= Framework Convention on the Protection and Sustainable Development of the Carpathians =

Framework type convention for sustainable development

The Framework Convention on the Protection and Sustainable Development of the Carpathians (Carpathian Convention) is a framework type convention pursuing a comprehensive policy and cooperating in the protection and sustainable development of the Carpathians. Designed to be an innovative instrument to ensure protection and foster sustainable development of this outstanding region and living environment, the Convention is willing to improve the quality of life, to strengthen local economies and communities.

It aims as well at providing conservation and restoration of unique, rare and typical natural complexes and objects of recreational and other importance situated in the heart of Europe, preventing them from negative anthropogenic influences through the promotion of joint policies for sustainable development among the seven countries of the region (Czech Republic, Hungary, Poland, Romania, Serbia and Montenegro, Slovakia and Ukraine).

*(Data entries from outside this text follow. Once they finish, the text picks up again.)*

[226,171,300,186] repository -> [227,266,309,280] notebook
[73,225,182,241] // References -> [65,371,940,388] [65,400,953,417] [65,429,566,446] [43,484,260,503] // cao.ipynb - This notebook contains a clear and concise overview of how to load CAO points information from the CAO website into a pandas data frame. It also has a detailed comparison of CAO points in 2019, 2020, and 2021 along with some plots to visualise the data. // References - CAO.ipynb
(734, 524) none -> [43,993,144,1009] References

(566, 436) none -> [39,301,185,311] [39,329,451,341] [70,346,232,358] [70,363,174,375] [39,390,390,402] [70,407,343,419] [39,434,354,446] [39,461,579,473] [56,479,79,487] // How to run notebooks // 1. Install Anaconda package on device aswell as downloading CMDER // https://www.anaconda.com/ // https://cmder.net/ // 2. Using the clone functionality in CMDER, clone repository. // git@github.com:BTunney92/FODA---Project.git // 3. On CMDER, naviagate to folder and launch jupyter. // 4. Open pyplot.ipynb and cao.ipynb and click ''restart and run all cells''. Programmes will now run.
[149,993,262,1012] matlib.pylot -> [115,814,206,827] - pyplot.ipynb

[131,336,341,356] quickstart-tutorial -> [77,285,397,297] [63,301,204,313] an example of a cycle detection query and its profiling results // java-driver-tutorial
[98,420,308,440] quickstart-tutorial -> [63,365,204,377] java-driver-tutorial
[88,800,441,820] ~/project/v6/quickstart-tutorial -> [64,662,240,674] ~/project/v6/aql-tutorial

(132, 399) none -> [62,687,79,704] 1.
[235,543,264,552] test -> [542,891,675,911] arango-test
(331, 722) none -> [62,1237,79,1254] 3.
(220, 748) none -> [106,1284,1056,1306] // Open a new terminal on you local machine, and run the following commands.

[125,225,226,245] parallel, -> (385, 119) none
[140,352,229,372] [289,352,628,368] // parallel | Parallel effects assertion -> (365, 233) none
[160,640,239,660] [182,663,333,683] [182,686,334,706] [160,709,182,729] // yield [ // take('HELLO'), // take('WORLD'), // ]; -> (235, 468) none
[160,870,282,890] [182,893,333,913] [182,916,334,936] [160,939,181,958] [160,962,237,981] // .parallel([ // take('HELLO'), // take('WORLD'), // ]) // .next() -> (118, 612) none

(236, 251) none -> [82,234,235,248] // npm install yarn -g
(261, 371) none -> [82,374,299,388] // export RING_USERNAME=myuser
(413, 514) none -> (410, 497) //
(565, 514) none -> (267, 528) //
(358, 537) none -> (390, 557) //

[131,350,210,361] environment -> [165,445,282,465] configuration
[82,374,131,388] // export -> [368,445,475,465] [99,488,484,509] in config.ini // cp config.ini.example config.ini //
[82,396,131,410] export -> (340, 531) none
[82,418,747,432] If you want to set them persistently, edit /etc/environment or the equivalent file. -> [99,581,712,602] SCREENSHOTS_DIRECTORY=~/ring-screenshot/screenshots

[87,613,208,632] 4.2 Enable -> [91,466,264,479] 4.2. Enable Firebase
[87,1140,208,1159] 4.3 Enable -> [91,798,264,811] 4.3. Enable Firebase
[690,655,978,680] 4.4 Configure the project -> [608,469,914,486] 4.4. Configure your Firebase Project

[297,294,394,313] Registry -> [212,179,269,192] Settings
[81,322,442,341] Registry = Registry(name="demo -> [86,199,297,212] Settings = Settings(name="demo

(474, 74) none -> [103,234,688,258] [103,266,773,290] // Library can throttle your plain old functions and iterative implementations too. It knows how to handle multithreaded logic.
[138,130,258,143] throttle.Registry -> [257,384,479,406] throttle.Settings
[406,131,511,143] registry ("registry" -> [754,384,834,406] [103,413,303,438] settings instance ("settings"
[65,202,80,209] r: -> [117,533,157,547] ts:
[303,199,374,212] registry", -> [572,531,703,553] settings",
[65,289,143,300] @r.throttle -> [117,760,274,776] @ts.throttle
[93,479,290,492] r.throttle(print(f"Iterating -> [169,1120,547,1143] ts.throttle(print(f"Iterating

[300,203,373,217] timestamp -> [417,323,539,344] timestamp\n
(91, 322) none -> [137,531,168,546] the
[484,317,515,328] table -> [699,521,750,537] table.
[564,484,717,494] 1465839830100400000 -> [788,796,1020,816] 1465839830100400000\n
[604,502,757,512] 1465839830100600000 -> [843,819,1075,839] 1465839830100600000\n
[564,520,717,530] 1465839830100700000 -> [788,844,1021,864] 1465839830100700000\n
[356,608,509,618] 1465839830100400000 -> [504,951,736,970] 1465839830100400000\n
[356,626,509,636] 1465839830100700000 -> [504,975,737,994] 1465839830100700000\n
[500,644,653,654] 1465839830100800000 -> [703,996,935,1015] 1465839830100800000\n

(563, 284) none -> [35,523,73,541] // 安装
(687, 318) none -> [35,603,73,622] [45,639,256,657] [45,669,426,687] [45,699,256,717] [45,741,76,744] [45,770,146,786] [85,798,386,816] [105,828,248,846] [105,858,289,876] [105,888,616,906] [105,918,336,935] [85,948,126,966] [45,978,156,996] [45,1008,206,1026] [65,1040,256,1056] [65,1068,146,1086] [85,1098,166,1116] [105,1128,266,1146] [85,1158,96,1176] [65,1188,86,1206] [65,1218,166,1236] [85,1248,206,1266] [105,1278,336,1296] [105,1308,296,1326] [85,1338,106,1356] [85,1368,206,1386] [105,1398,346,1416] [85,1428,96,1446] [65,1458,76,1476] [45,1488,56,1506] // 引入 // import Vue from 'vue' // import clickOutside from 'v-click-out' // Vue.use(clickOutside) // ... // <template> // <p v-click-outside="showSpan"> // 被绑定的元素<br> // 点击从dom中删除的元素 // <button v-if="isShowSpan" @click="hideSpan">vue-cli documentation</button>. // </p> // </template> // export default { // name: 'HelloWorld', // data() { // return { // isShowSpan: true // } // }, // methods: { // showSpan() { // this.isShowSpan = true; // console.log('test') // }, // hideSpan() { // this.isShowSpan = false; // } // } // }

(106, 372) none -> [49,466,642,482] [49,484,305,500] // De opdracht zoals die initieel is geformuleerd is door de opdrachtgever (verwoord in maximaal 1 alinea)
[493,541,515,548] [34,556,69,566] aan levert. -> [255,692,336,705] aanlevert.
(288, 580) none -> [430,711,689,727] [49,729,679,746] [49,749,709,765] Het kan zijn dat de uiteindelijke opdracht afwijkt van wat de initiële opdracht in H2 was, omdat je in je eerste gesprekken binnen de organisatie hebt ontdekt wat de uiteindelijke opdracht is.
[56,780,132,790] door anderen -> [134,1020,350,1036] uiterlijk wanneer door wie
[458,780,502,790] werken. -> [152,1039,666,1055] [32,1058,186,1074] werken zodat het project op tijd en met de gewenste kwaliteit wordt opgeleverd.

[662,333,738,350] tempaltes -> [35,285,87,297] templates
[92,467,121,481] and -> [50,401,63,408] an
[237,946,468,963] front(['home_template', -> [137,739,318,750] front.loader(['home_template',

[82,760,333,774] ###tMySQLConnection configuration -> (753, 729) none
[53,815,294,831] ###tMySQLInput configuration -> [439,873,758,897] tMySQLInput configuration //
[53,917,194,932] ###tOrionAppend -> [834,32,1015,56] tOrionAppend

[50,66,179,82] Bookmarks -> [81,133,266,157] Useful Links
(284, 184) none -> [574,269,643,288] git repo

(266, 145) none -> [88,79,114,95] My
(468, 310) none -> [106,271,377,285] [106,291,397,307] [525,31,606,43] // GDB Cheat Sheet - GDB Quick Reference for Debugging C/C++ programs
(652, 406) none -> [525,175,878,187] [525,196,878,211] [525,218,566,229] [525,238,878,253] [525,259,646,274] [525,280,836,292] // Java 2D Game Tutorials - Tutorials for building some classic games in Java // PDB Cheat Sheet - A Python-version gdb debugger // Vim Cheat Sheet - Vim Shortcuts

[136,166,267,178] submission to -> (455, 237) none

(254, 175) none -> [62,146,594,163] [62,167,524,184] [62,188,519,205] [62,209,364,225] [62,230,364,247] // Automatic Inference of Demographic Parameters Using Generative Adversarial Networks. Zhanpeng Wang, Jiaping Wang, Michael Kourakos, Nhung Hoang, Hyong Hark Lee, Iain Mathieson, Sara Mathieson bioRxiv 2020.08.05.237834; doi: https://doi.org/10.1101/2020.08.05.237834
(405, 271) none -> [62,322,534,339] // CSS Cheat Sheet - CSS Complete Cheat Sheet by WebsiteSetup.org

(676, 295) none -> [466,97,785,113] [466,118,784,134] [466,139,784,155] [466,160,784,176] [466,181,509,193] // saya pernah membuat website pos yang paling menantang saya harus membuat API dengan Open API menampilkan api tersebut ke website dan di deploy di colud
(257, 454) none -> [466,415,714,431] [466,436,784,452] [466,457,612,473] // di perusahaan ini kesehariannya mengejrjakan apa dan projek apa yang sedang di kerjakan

In 2001, United Nations Environment Programme / Regional Office for Europe UNEP/ROE was requested by the Government of Ukraine to service a regional cooperation process aiming at the protection and sustainable development of the Carpathian Mountains, a major transboundary mountain range shared by the seven countries. In response to this request, UNEP/ROE promoted an Alpine-Carpathian Partnership.

In 2002, during the UN International Year of the Mountains, the Alpine-Carpathian partnership has been initiated and launched by the Ministry of the Environment and Territory of Italy, at the time President of the Alpine Convention. Since then, UNEP/ROE serviced five negotiation meetings of the Carpathian countries.

At the Fifth Ministerial Conference "Environment for Europe" (Kiev, May 2003), the Carpathian countries adopted the Framework Convention on the Protection and Sustainable Development of the Carpathians consequently signed by all seven countries.